◆ Exercise requirements
Report every line of the data that includes "relative".

◆ Information

╔══

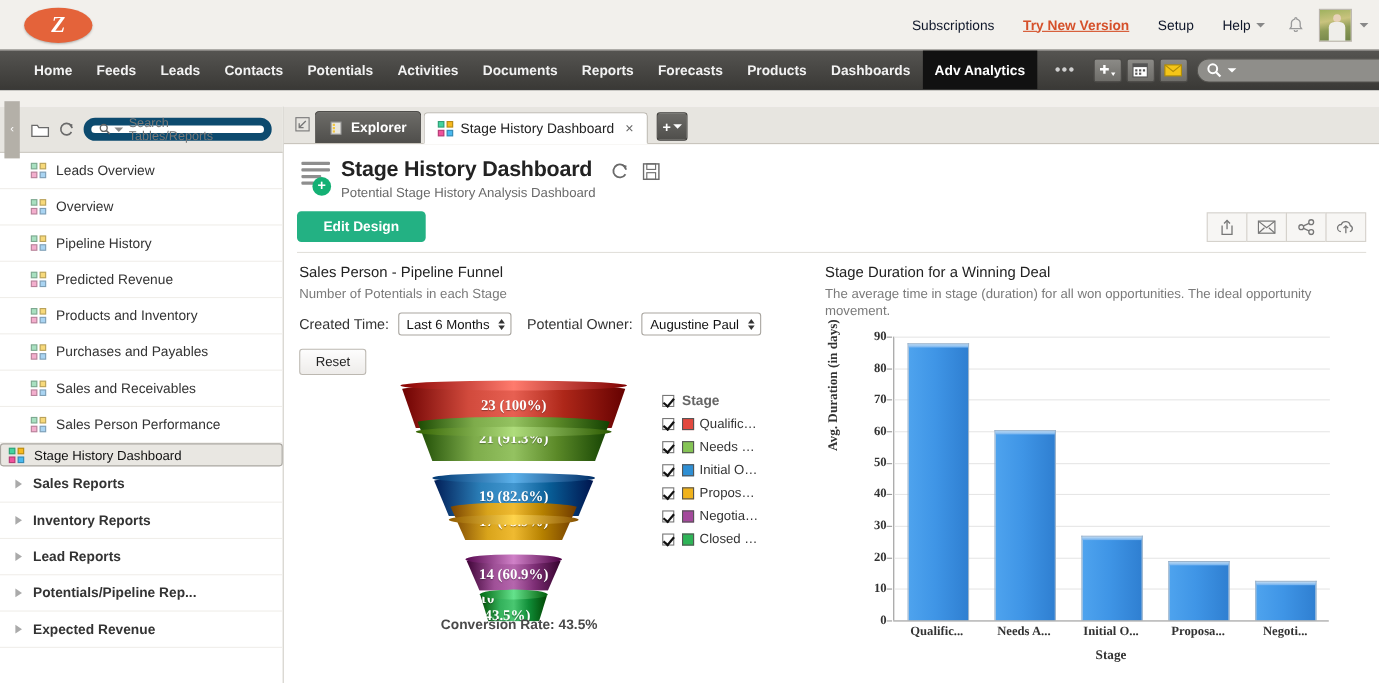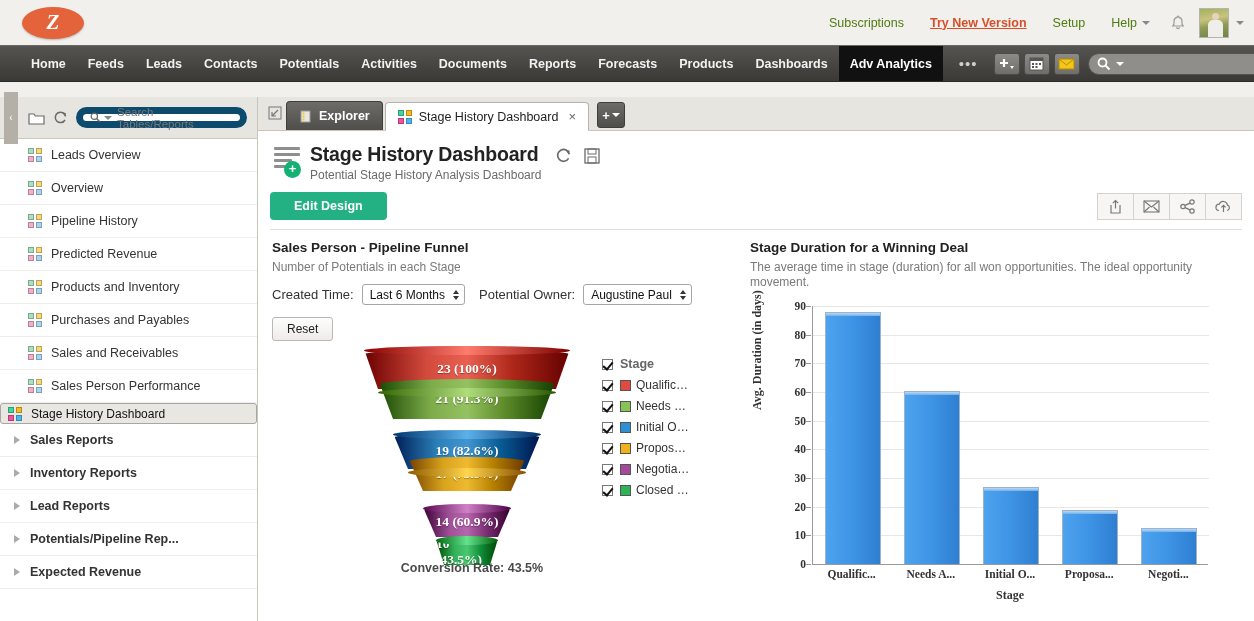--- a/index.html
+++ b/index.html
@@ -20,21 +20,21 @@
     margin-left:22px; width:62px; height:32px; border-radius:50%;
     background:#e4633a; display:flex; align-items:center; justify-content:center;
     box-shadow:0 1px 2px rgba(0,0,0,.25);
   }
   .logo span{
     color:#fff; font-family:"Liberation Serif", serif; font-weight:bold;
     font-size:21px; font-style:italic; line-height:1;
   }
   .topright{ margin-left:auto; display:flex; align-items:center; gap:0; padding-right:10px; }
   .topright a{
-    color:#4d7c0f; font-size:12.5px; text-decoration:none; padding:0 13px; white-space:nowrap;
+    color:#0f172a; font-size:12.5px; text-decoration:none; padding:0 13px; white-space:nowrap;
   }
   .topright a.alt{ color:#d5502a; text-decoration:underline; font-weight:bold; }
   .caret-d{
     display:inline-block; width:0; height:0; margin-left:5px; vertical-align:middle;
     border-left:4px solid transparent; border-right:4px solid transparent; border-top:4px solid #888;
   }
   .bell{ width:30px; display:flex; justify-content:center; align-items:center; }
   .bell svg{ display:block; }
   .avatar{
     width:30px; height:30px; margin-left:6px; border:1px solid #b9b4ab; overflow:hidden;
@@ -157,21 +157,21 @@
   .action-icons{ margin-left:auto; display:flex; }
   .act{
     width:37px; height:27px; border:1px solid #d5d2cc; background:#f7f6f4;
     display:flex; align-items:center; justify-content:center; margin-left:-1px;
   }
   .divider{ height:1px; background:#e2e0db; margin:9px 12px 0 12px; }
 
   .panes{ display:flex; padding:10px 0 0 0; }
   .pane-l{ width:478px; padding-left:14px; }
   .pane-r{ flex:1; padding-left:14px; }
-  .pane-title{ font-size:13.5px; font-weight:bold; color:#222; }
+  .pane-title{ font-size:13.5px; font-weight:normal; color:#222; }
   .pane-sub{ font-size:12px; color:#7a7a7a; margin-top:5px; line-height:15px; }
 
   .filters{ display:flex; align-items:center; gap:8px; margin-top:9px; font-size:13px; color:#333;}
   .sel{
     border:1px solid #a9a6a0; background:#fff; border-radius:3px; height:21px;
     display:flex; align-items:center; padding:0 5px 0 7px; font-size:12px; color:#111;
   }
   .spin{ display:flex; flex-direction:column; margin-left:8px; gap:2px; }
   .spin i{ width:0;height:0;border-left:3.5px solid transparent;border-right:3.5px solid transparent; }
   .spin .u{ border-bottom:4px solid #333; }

╚══
╔══

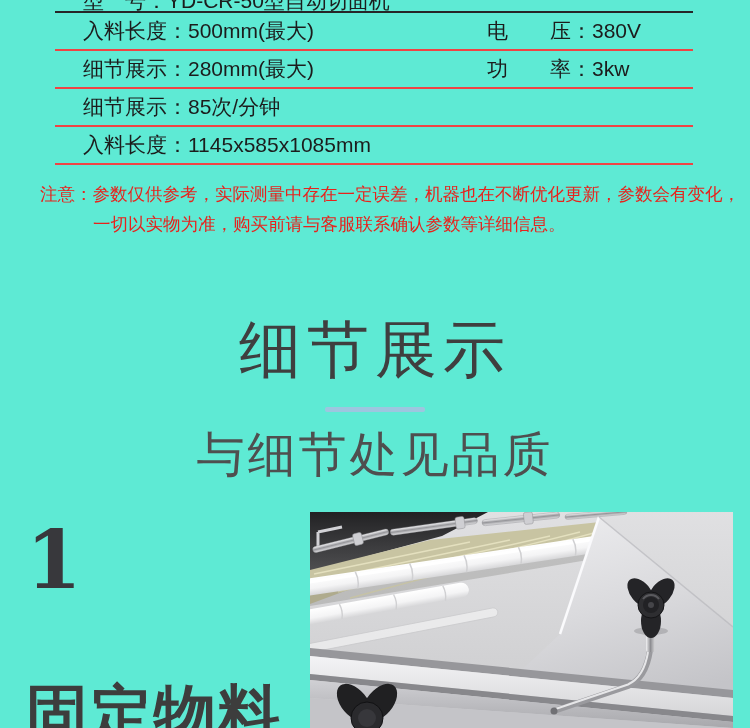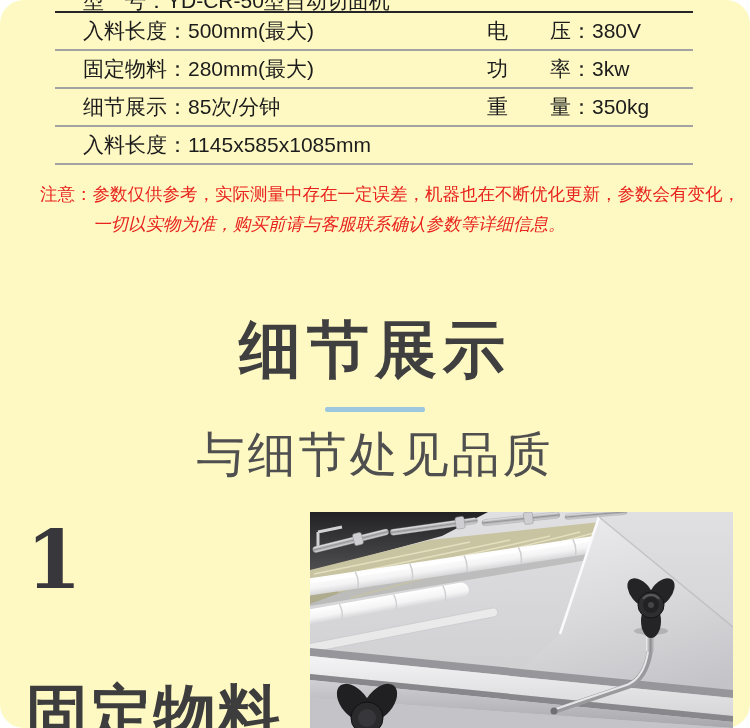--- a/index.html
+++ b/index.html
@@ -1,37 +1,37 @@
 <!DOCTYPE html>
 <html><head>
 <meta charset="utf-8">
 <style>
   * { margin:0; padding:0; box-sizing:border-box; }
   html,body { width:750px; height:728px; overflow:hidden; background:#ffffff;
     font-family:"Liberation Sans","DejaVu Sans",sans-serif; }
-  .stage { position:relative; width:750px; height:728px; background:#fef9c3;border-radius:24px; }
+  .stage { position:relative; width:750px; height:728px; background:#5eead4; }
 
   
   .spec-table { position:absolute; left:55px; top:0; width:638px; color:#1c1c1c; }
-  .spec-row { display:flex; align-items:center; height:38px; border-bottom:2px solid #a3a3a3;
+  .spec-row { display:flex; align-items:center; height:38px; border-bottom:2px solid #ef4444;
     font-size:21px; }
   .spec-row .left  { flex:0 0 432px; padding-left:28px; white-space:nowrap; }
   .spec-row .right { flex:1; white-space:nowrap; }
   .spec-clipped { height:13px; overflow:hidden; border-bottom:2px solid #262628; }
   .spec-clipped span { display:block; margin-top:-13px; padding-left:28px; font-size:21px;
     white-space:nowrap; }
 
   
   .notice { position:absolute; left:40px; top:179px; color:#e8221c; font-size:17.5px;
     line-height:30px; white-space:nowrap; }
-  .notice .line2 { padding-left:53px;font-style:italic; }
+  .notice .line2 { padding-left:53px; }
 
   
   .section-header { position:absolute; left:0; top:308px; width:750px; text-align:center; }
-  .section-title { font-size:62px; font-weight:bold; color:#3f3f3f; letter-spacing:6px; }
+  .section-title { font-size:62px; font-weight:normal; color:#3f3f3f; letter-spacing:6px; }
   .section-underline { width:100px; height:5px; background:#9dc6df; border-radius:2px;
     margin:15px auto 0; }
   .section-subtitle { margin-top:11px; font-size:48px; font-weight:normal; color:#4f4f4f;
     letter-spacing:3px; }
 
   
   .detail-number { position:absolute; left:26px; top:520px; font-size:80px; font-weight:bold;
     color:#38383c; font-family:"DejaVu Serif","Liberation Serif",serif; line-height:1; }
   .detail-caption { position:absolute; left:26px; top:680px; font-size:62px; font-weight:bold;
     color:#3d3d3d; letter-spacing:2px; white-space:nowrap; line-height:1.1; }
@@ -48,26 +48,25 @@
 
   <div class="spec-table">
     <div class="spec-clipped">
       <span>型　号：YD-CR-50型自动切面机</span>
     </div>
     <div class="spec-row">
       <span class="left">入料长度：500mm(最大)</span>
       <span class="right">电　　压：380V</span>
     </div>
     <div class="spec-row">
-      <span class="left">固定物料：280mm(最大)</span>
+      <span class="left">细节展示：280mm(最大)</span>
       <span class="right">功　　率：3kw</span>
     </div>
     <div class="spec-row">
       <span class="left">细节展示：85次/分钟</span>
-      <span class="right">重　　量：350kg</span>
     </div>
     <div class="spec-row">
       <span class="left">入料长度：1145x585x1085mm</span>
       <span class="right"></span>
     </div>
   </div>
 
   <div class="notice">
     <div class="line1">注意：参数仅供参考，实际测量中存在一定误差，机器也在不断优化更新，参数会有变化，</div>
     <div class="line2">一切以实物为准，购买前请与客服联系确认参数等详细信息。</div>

╚══
╔══

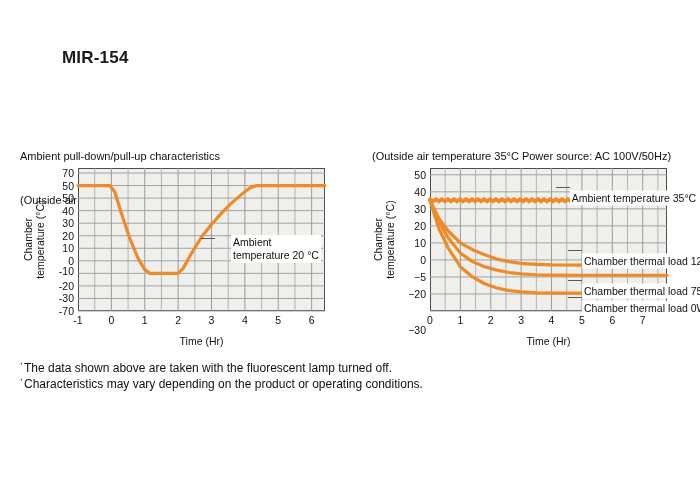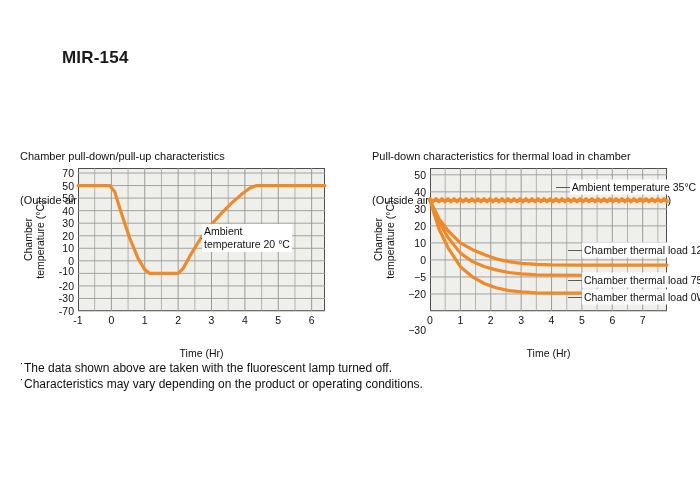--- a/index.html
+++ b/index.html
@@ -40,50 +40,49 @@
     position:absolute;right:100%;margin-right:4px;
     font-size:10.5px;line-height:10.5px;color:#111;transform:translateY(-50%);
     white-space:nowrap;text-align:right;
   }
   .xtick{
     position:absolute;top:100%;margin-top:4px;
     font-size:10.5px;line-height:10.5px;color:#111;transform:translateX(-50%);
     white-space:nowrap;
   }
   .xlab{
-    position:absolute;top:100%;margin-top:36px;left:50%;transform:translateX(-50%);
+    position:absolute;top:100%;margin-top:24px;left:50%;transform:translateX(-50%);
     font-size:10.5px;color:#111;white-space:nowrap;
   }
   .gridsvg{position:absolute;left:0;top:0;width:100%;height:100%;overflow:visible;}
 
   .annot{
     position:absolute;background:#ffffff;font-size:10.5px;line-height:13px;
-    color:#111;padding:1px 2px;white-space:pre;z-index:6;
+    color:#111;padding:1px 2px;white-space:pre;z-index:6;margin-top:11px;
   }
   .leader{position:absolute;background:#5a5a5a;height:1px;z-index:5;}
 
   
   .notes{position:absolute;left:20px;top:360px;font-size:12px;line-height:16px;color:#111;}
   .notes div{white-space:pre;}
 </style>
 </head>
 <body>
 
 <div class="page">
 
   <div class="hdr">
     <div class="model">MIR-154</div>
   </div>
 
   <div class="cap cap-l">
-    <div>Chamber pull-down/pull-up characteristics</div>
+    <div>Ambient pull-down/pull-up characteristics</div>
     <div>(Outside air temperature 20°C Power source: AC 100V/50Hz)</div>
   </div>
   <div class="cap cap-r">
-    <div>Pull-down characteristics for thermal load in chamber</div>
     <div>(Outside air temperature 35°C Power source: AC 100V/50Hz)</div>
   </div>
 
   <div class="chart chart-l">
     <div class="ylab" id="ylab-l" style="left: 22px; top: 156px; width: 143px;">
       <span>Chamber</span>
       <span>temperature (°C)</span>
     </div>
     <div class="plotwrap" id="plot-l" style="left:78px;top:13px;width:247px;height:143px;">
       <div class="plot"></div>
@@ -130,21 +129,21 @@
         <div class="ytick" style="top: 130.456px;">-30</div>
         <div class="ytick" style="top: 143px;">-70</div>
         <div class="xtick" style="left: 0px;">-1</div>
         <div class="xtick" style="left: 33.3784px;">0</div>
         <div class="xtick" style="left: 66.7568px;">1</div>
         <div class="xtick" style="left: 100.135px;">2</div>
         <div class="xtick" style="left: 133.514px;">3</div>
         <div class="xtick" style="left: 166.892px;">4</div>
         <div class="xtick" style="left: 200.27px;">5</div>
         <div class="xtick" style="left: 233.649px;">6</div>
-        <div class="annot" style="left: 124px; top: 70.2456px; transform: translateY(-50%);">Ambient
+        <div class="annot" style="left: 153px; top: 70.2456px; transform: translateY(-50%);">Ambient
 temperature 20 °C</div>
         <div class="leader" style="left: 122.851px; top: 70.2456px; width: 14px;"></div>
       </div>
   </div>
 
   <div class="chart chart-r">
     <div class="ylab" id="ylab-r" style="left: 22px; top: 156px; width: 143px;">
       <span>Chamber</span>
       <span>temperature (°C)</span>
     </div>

╚══

◆ Written response
-  .stage { position:relative; width:750px; height:728px; background:#fef9c3;border-radius:24px; }
+  .stage { position:relative; width:750px; height:728px; background:#5eead4; }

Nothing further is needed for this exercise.